Pilier Sud de Barre Noire
01 Août 2021


Lieu : Ecrins

Participants: Philippe LT, Didier R

Description :


Pilier sud de Barre Noire 1er août 2021.
Montée du Pré de Madame Carle au milieu de la nuit. La rimaye serait passée sans corde si mes crampons ne s’étaient pas fait la malle dans le passage raide, j’ai toujours eu du mal avec ces engins. Attaque avec le jour.
Le socle du pilier est rapidement
franchi en corde tendue, malgré un gneiss pléonastiquement fragile et peu de possibilités de se protéger.

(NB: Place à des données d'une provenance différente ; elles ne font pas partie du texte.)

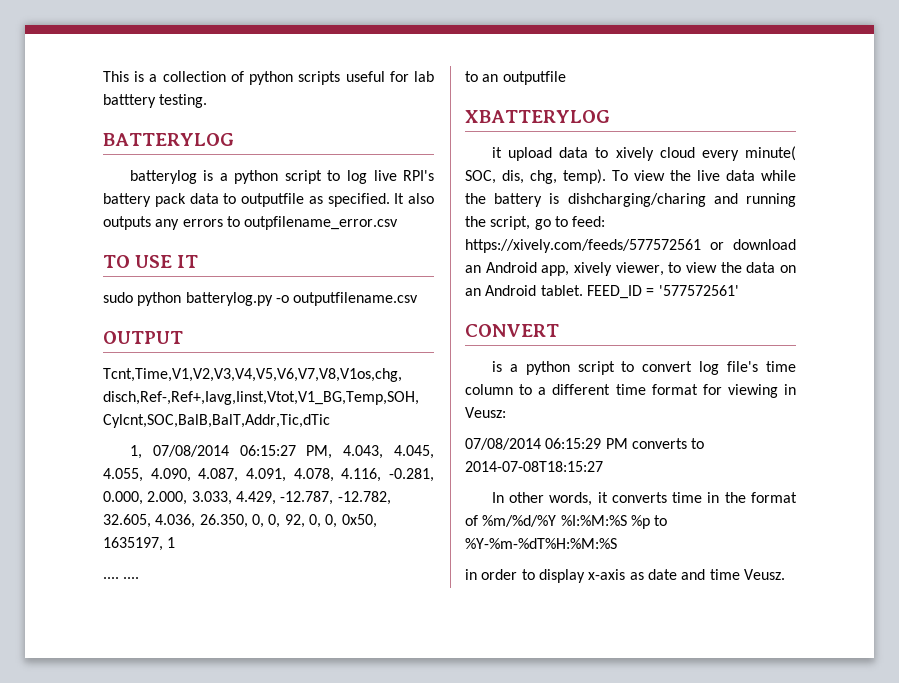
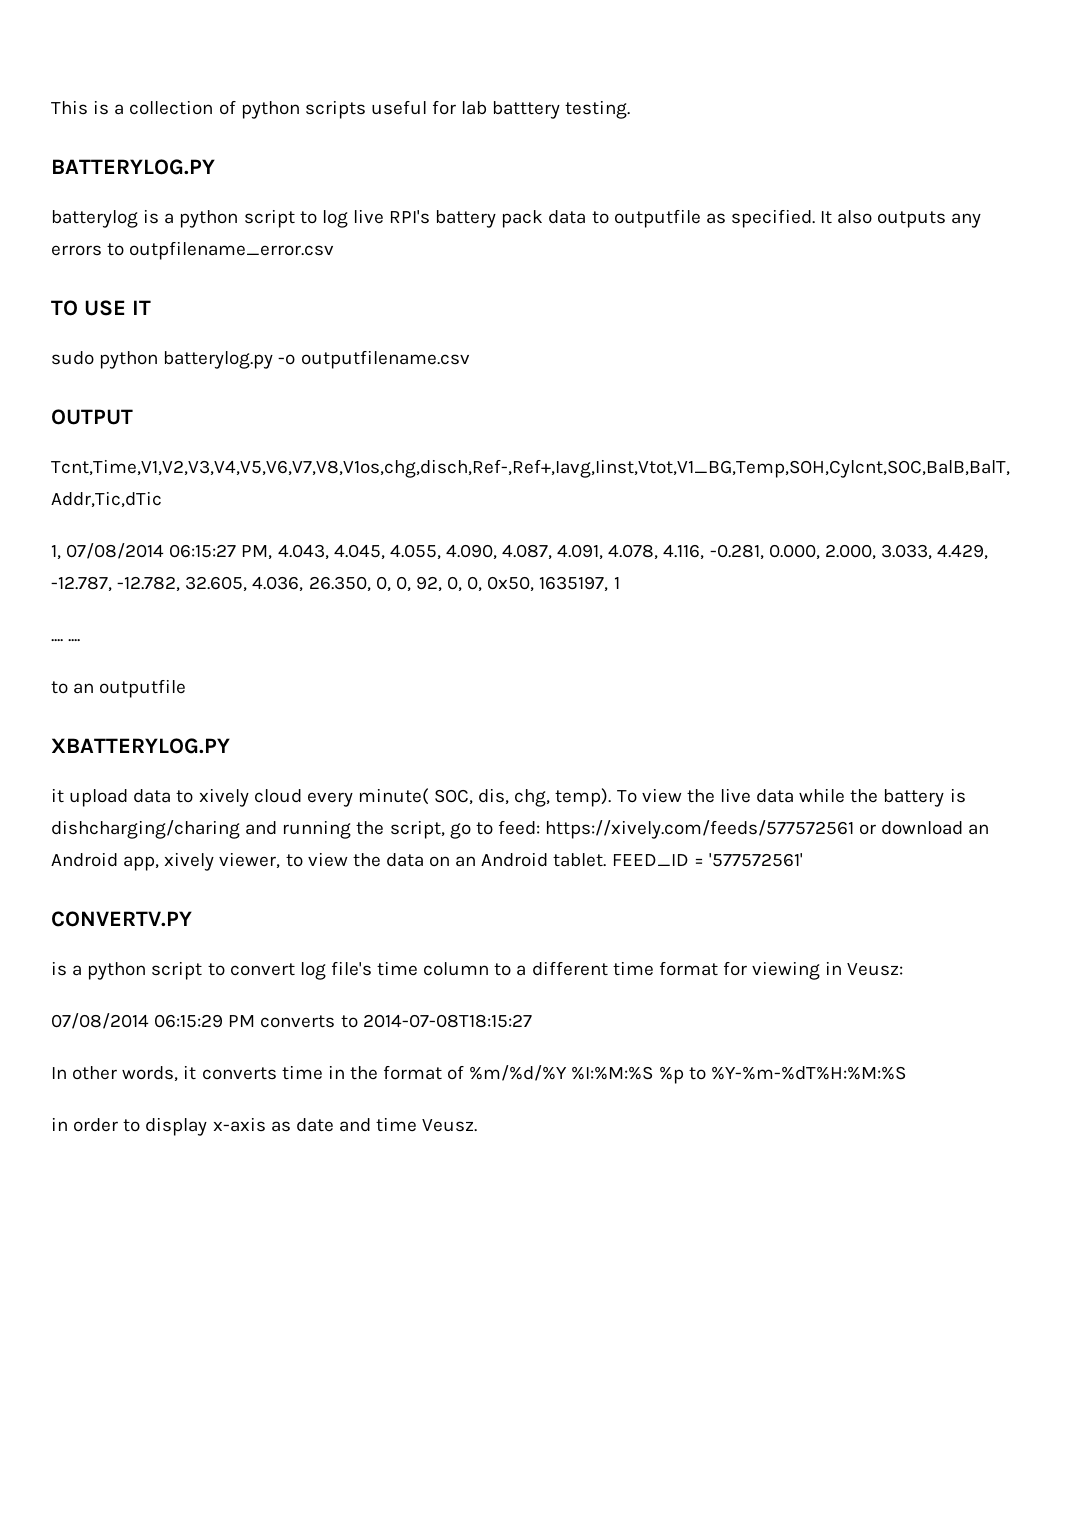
[103,133,234,146] BATTERYLOG -> [51,159,215,175] BATTERYLOG.PY
[465,110,610,123] XBATTERYLOG -> [51,738,230,754] XBATTERYLOG.PY
[465,324,559,337] CONVERT -> [51,911,192,927] CONVERTV.PY

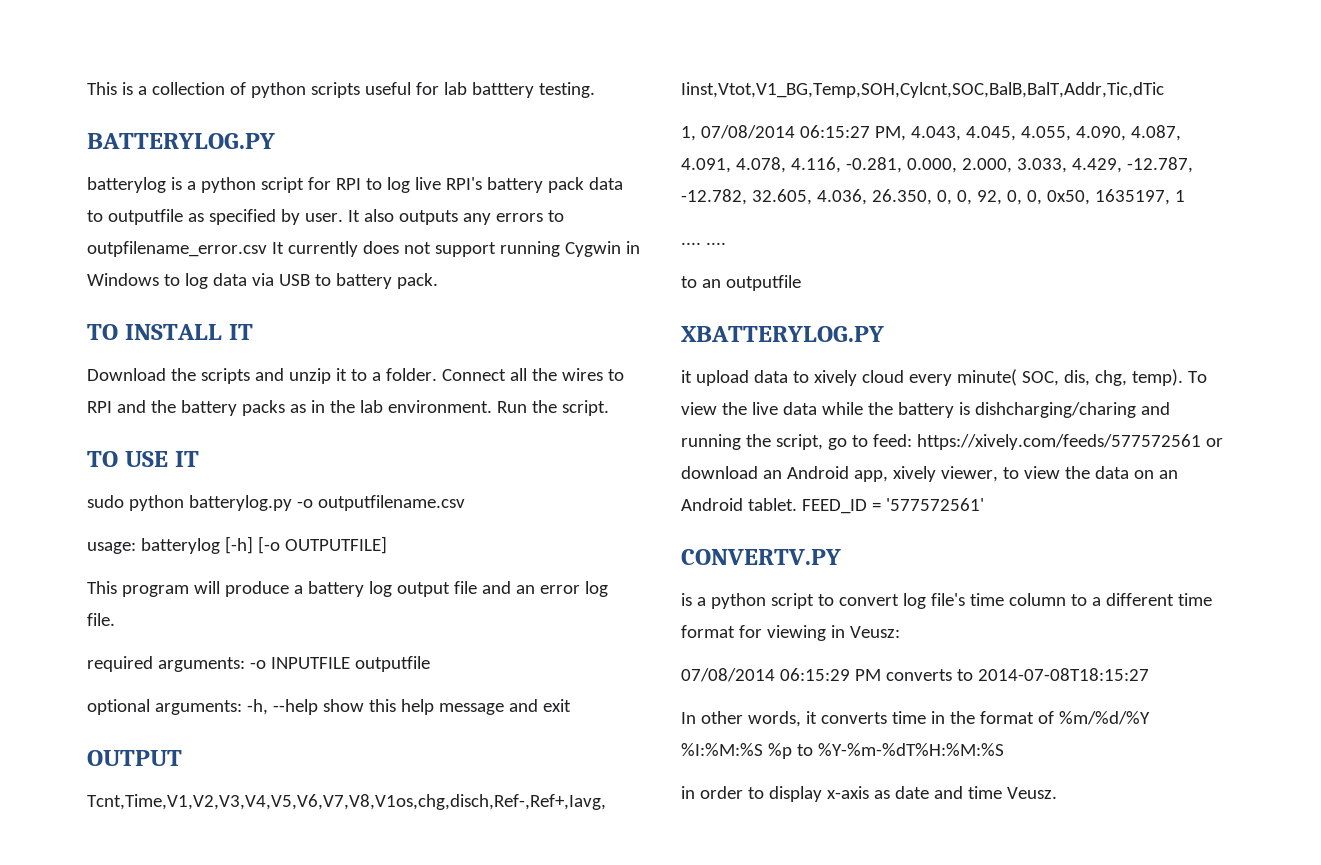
(295, 218) none -> [307,177,361,190] for RPI
[730,209,815,228] specified. -> [208,209,343,225] specified by user.
(335, 250) none -> [271,241,640,257] [87,273,438,289] [87,324,253,340] [87,368,624,384] [87,400,609,416] It currently does not support running Cygwin in Windows to log data via USB to battery pack. // TO INSTALL IT // Download the scripts and unzip it to a folder. Connect all the wires to RPI and the battery packs as in the lab environment. Run the script.
(470, 359) none -> [87,536,387,554] [87,581,608,597] [87,613,115,626] [87,656,430,672] [87,699,571,715] // usage: batterylog [-h] [-o OUTPUTFILE] // This program will produce a battery log output file and an error log file. // required arguments: -o INPUTFILE outputfile // optional arguments: -h, --help show this help message and exit

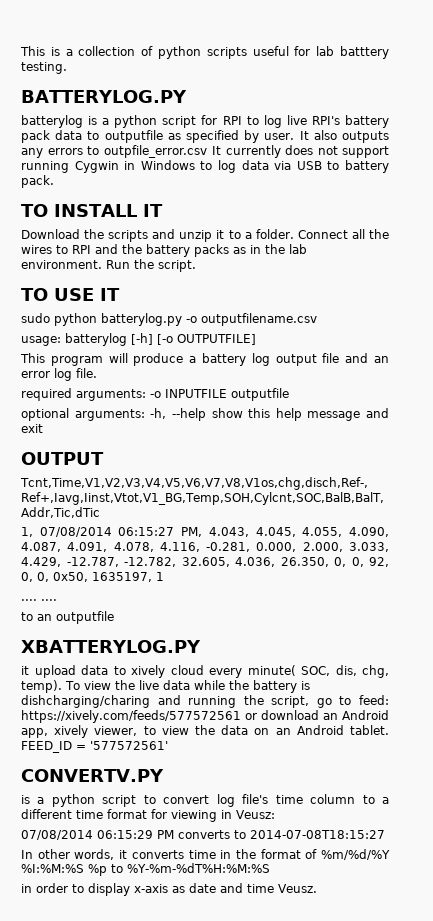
[87,241,267,257] outpfilename_error.csv -> [103,145,208,158] outpfile_error.csv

Le moral est bon, mais deux choses nous inquiètent: Le soleil promis n’est pas là et les bandes de neige fraîche se multiplient alors qu’on s’est à peine élevés à 3300. Va-t-on vivre une galère ?
Le dièdre gris-jaune indiqué par Rebuffat est plein ouest et encaissé. Il donne une première réponse à la question: ça caille vraiment, on n’est pas équipés pour une hivernale. La neige et la glace recouvrent les piles d’assiettes sur quoi je fais relais. Philippe passe devant et négocie le 5c+. 20 minutes au relais sans bouger ont raison de mes doigts gelés au point de rien pouvoir empoigner. Pour progresser, je m’appuie sur les paumes et m’accroche avec les avant-bras.
La longueur suivante me donne l’occasion de revenir sur le fil du pilier, plein sud, et de retrouver des sensations au bout des doigts. On retrouve du rocher sec, le temps de tirer deux vraies longueurs et une longue traversée.
Lorsque j’atteins l’étage supérieur, la neige et le grésil tombés l’avant-veille sont omniprésents, même en exposition sud. Impossible de s’aventurer en dehors d’un mince chemin praticable à la recherche d’un éventuel piton. La confection de relais potables prend de plus en plus de temps. En attendant, Philippe claque des dents. Il a pris l’habitude de grimper avec son piolet qu’il utilise comme un balai pour nettoyer les prises avec de grands gestes rageurs. Il met presqu’une heure pour négocier la « grande longueur facile » et son râteau de chèvre.
La journée est bien avancée lorsque nous sommes enfin au pied de la tour rouge. En théorie c’est le crux. Mais son profil vertical ne donne guère à la neige l’occasion de s’accrocher et, par effet de contraste, l’exposition des pas de 5/6 non protégeables est presque un réconfort comparé au 4+ en chaussons dans la neige. Si le dernier épisode neigeux avait tourné au secteur sud et qu’un vent sérieux eut plâtré le pilier à cette altitude, inutile de dire que notre ascension s’arrêtait là.
A présent le rocher ruisselle. On approche du sommet. Il reste encore deux longueurs dans un dièdre encombré et deux longueurs retorses à la lumière inattendue des derniers rayons du soleil qui nous ont tant fait défaut, comme une ironie sommitale au moment d’en finir, ou comme une récompense, avant de plonger dans le frigo des rappels en face nord, à la frontale.
Retour dans la nuit par le glacier Blanc que je ne reconnais plus. La dernière fois que j’ai marché dessus c’était au siècle dernier, il s’en fallait de peu qu’on l’aperçoive encore d’en bas. Aujourd’hui, plaie béante des Écrins, il a bien perdu dans les 300m de dénivelée.
Nous rejoignons le Pré au jour naissant. On devait boucler en 12-13 heures, finalement on aura mis le double. Les conditions étaient difficiles.